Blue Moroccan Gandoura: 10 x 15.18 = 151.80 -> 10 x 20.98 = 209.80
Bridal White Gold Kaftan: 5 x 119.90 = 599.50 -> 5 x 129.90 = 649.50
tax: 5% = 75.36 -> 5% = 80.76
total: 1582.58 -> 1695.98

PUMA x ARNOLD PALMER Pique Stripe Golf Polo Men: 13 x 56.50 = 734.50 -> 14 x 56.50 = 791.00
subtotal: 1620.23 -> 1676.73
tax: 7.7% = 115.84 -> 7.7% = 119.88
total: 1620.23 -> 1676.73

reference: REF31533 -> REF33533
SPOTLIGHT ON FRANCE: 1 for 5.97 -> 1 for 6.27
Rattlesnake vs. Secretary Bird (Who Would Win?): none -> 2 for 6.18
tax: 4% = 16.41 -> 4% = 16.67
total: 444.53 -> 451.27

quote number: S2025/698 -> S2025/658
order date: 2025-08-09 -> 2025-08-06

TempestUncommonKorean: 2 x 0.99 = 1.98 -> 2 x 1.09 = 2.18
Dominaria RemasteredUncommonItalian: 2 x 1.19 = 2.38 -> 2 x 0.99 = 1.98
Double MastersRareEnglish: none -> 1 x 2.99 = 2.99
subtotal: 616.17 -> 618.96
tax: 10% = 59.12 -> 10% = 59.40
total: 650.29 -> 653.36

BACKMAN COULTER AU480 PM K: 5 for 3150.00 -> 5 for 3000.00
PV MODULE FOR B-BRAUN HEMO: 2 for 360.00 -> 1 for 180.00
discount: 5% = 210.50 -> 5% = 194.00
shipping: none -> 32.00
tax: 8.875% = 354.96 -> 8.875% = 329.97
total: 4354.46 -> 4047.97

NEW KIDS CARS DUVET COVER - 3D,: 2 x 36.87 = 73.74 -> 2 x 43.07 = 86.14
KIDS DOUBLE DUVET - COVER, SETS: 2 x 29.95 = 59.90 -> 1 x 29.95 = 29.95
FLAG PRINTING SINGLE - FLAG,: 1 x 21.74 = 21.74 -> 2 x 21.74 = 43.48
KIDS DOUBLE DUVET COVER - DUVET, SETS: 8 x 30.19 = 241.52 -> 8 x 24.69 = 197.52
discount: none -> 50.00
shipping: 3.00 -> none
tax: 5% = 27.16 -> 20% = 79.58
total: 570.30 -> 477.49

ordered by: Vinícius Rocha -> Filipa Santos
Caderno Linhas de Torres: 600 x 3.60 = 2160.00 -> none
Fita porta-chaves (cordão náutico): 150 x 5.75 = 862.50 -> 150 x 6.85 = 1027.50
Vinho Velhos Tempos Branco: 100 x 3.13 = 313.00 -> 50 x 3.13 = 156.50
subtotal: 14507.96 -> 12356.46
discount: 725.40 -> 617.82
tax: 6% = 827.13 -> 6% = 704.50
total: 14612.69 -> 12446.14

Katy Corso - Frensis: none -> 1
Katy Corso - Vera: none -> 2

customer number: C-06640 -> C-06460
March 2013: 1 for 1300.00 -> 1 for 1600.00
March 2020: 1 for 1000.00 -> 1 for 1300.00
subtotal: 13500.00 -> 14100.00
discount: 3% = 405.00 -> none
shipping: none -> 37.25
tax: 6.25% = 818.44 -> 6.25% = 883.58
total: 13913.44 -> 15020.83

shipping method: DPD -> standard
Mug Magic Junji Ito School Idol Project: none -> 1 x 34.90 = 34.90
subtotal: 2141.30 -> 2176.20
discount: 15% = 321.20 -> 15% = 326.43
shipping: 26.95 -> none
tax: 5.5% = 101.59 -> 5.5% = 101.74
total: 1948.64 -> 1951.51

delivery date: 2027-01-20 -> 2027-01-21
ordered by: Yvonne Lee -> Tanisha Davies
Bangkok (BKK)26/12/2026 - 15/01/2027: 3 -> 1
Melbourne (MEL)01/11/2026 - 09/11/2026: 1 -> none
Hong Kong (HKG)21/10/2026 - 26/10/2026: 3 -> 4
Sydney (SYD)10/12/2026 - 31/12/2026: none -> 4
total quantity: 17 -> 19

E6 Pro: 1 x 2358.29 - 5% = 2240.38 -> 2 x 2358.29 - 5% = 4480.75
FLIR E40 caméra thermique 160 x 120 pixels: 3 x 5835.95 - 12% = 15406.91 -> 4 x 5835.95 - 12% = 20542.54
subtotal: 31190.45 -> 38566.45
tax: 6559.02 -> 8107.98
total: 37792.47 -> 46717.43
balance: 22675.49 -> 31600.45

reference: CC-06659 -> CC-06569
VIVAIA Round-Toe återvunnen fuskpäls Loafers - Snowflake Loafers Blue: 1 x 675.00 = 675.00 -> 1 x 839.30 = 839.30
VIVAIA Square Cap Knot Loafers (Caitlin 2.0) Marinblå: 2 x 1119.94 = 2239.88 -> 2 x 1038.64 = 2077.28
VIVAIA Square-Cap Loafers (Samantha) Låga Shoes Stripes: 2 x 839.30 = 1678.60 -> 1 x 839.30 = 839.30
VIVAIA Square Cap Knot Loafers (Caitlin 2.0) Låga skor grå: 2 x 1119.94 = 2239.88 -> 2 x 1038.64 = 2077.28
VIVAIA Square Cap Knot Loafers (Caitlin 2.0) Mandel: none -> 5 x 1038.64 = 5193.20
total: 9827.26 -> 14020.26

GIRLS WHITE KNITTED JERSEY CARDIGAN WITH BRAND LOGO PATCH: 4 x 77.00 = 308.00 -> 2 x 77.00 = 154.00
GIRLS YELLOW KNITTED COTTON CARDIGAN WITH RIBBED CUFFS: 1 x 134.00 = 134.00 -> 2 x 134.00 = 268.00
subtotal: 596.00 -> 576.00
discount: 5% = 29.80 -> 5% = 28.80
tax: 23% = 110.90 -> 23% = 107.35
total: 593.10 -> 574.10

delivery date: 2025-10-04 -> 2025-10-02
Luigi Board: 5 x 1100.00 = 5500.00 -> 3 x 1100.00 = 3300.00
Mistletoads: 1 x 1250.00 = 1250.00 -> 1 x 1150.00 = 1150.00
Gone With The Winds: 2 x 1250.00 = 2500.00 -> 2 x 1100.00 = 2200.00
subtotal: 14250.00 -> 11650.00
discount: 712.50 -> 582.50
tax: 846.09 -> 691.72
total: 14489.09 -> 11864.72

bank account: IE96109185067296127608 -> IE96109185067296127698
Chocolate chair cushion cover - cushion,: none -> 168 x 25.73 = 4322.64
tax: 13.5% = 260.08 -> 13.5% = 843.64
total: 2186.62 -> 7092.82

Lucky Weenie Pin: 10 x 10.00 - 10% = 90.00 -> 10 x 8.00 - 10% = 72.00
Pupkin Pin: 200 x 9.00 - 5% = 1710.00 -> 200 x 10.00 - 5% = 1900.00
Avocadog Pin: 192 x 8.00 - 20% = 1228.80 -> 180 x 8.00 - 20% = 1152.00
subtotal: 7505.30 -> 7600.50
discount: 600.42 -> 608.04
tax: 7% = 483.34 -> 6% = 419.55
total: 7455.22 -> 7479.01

_ _ _ _

HOW TO COMPLETE THIS TASK:
The task calls for every line of the material to be reproduced precisely.

YOUR RESPONSE:
Blue Moroccan Gandoura: 10 x 15.18 = 151.80 -> 10 x 20.98 = 209.80
Bridal White Gold Kaftan: 5 x 119.90 = 599.50 -> 5 x 129.90 = 649.50
tax: 5% = 75.36 -> 5% = 80.76
total: 1582.58 -> 1695.98

PUMA x ARNOLD PALMER Pique Stripe Golf Polo Men: 13 x 56.50 = 734.50 -> 14 x 56.50 = 791.00
subtotal: 1620.23 -> 1676.73
tax: 7.7% = 115.84 -> 7.7% = 119.88
total: 1620.23 -> 1676.73

reference: REF31533 -> REF33533
SPOTLIGHT ON FRANCE: 1 for 5.97 -> 1 for 6.27
Rattlesnake vs. Secretary Bird (Who Would Win?): none -> 2 for 6.18
tax: 4% = 16.41 -> 4% = 16.67
total: 444.53 -> 451.27

quote number: S2025/698 -> S2025/658
order date: 2025-08-09 -> 2025-08-06

TempestUncommonKorean: 2 x 0.99 = 1.98 -> 2 x 1.09 = 2.18
Dominaria RemasteredUncommonItalian: 2 x 1.19 = 2.38 -> 2 x 0.99 = 1.98
Double MastersRareEnglish: none -> 1 x 2.99 = 2.99
subtotal: 616.17 -> 618.96
tax: 10% = 59.12 -> 10% = 59.40
total: 650.29 -> 653.36

BACKMAN COULTER AU480 PM K: 5 for 3150.00 -> 5 for 3000.00
PV MODULE FOR B-BRAUN HEMO: 2 for 360.00 -> 1 for 180.00
discount: 5% = 210.50 -> 5% = 194.00
shipping: none -> 32.00
tax: 8.875% = 354.96 -> 8.875% = 329.97
total: 4354.46 -> 4047.97

NEW KIDS CARS DUVET COVER - 3D,: 2 x 36.87 = 73.74 -> 2 x 43.07 = 86.14
KIDS DOUBLE DUVET - COVER, SETS: 2 x 29.95 = 59.90 -> 1 x 29.95 = 29.95
FLAG PRINTING SINGLE - FLAG,: 1 x 21.74 = 21.74 -> 2 x 21.74 = 43.48
KIDS DOUBLE DUVET COVER - DUVET, SETS: 8 x 30.19 = 241.52 -> 8 x 24.69 = 197.52
discount: none -> 50.00
shipping: 3.00 -> none
tax: 5% = 27.16 -> 20% = 79.58
total: 570.30 -> 477.49

ordered by: Vinícius Rocha -> Filipa Santos
Caderno Linhas de Torres: 600 x 3.60 = 2160.00 -> none
Fita porta-chaves (cordão náutico): 150 x 5.75 = 862.50 -> 150 x 6.85 = 1027.50
Vinho Velhos Tempos Branco: 100 x 3.13 = 313.00 -> 50 x 3.13 = 156.50
subtotal: 14507.96 -> 12356.46
discount: 725.40 -> 617.82
tax: 6% = 827.13 -> 6% = 704.50
total: 14612.69 -> 12446.14

Katy Corso - Frensis: none -> 1
Katy Corso - Vera: none -> 2

customer number: C-06640 -> C-06460
March 2013: 1 for 1300.00 -> 1 for 1600.00
March 2020: 1 for 1000.00 -> 1 for 1300.00
subtotal: 13500.00 -> 14100.00
discount: 3% = 405.00 -> none
shipping: none -> 37.25
tax: 6.25% = 818.44 -> 6.25% = 883.58
total: 13913.44 -> 15020.83

shipping method: DPD -> standard
Mug Magic Junji Ito School Idol Project: none -> 1 x 34.90 = 34.90
subtotal: 2141.30 -> 2176.20
discount: 15% = 321.20 -> 15% = 326.43
shipping: 26.95 -> none
tax: 5.5% = 101.59 -> 5.5% = 101.74
total: 1948.64 -> 1951.51

delivery date: 2027-01-20 -> 2027-01-21
ordered by: Yvonne Lee -> Tanisha Davies
Bangkok (BKK)26/12/2026 - 15/01/2027: 3 -> 1
Melbourne (MEL)01/11/2026 - 09/11/2026: 1 -> none
Hong Kong (HKG)21/10/2026 - 26/10/2026: 3 -> 4
Sydney (SYD)10/12/2026 - 31/12/2026: none -> 4
total quantity: 17 -> 19

E6 Pro: 1 x 2358.29 - 5% = 2240.38 -> 2 x 2358.29 - 5% = 4480.75
FLIR E40 caméra thermique 160 x 120 pixels: 3 x 5835.95 - 12% = 15406.91 -> 4 x 5835.95 - 12% = 20542.54
subtotal: 31190.45 -> 38566.45
tax: 6559.02 -> 8107.98
total: 37792.47 -> 46717.43
balance: 22675.49 -> 31600.45

reference: CC-06659 -> CC-06569
VIVAIA Round-Toe återvunnen fuskpäls Loafers - Snowflake Loafers Blue: 1 x 675.00 = 675.00 -> 1 x 839.30 = 839.30
VIVAIA Square Cap Knot Loafers (Caitlin 2.0) Marinblå: 2 x 1119.94 = 2239.88 -> 2 x 1038.64 = 2077.28
VIVAIA Square-Cap Loafers (Samantha) Låga Shoes Stripes: 2 x 839.30 = 1678.60 -> 1 x 839.30 = 839.30
VIVAIA Square Cap Knot Loafers (Caitlin 2.0) Låga skor grå: 2 x 1119.94 = 2239.88 -> 2 x 1038.64 = 2077.28
VIVAIA Square Cap Knot Loafers (Caitlin 2.0) Mandel: none -> 5 x 1038.64 = 5193.20
total: 9827.26 -> 14020.26

GIRLS WHITE KNITTED JERSEY CARDIGAN WITH BRAND LOGO PATCH: 4 x 77.00 = 308.00 -> 2 x 77.00 = 154.00
GIRLS YELLOW KNITTED COTTON CARDIGAN WITH RIBBED CUFFS: 1 x 134.00 = 134.00 -> 2 x 134.00 = 268.00
subtotal: 596.00 -> 576.00
discount: 5% = 29.80 -> 5% = 28.80
tax: 23% = 110.90 -> 23% = 107.35
total: 593.10 -> 574.10

delivery date: 2025-10-04 -> 2025-10-02
Luigi Board: 5 x 1100.00 = 5500.00 -> 3 x 1100.00 = 3300.00
Mistletoads: 1 x 1250.00 = 1250.00 -> 1 x 1150.00 = 1150.00
Gone With The Winds: 2 x 1250.00 = 2500.00 -> 2 x 1100.00 = 2200.00
subtotal: 14250.00 -> 11650.00
discount: 712.50 -> 582.50
tax: 846.09 -> 691.72
total: 14489.09 -> 11864.72

bank account: IE96109185067296127608 -> IE96109185067296127698
Chocolate chair cushion cover - cushion,: none -> 168 x 25.73 = 4322.64
tax: 13.5% = 260.08 -> 13.5% = 843.64
total: 2186.62 -> 7092.82

Lucky Weenie Pin: 10 x 10.00 - 10% = 90.00 -> 10 x 8.00 - 10% = 72.00
Pupkin Pin: 200 x 9.00 - 5% = 1710.00 -> 200 x 10.00 - 5% = 1900.00
Avocadog Pin: 192 x 8.00 - 20% = 1228.80 -> 180 x 8.00 - 20% = 1152.00
subtotal: 7505.30 -> 7600.50
discount: 600.42 -> 608.04
tax: 7% = 483.34 -> 6% = 419.55
total: 7455.22 -> 7479.01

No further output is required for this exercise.